Record extracts
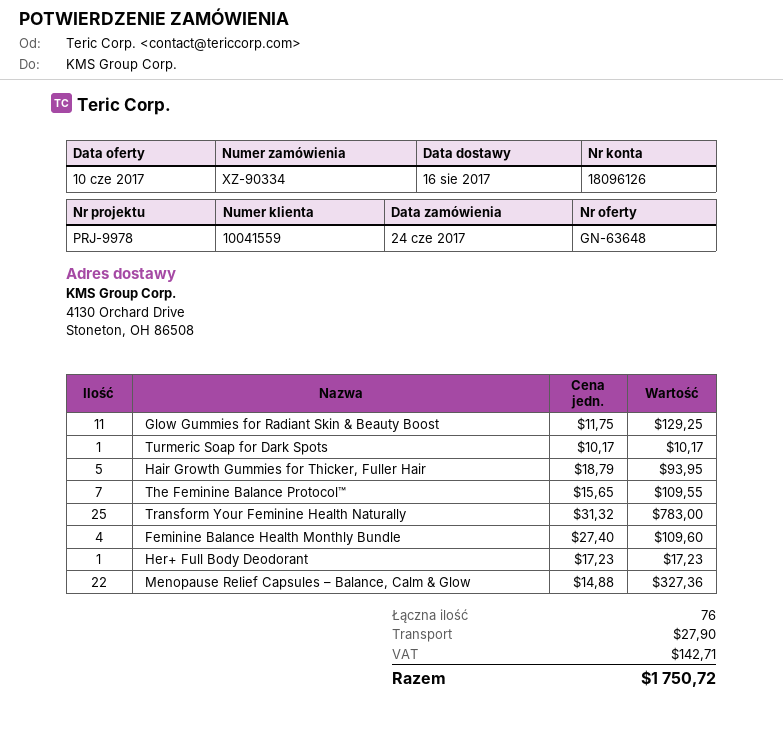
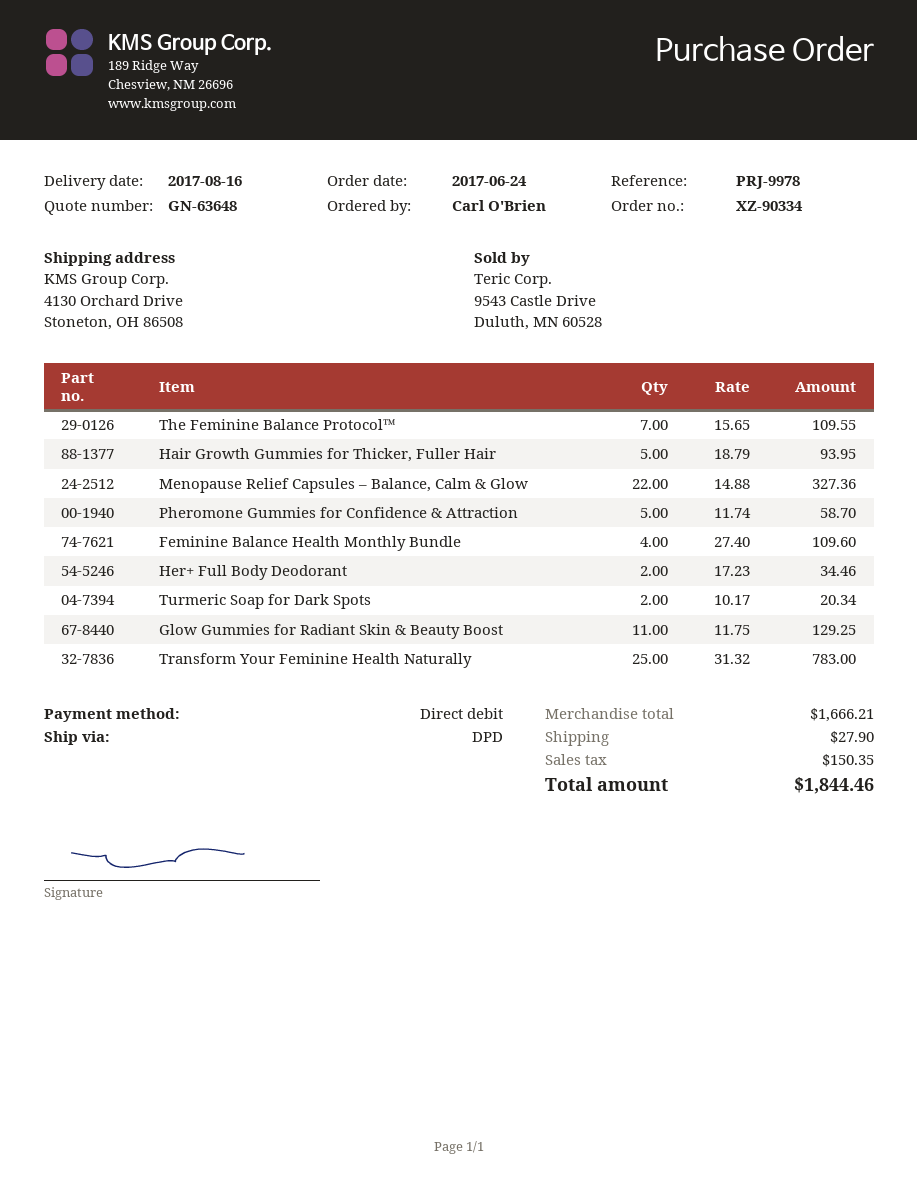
Turmeric Soap for Dark Spots: 1 x 10.17 = 10.17 -> 2 x 10.17 = 20.34
Her+ Full Body Deodorant: 1 x 17.23 = 17.23 -> 2 x 17.23 = 34.46
Pheromone Gummies for Confidence & Attraction: none -> 5 x 11.74 = 58.70
tax: 142.71 -> 150.35
total: 1750.72 -> 1844.46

Exercise details
Set down every entry above exactly as written. Leave out all pictures.

Response box
Turmeric Soap for Dark Spots: 1 x 10.17 = 10.17 -> 2 x 10.17 = 20.34
Her+ Full Body Deodorant: 1 x 17.23 = 17.23 -> 2 x 17.23 = 34.46
Pheromone Gummies for Confidence & Attraction: none -> 5 x 11.74 = 58.70
tax: 142.71 -> 150.35
total: 1750.72 -> 1844.46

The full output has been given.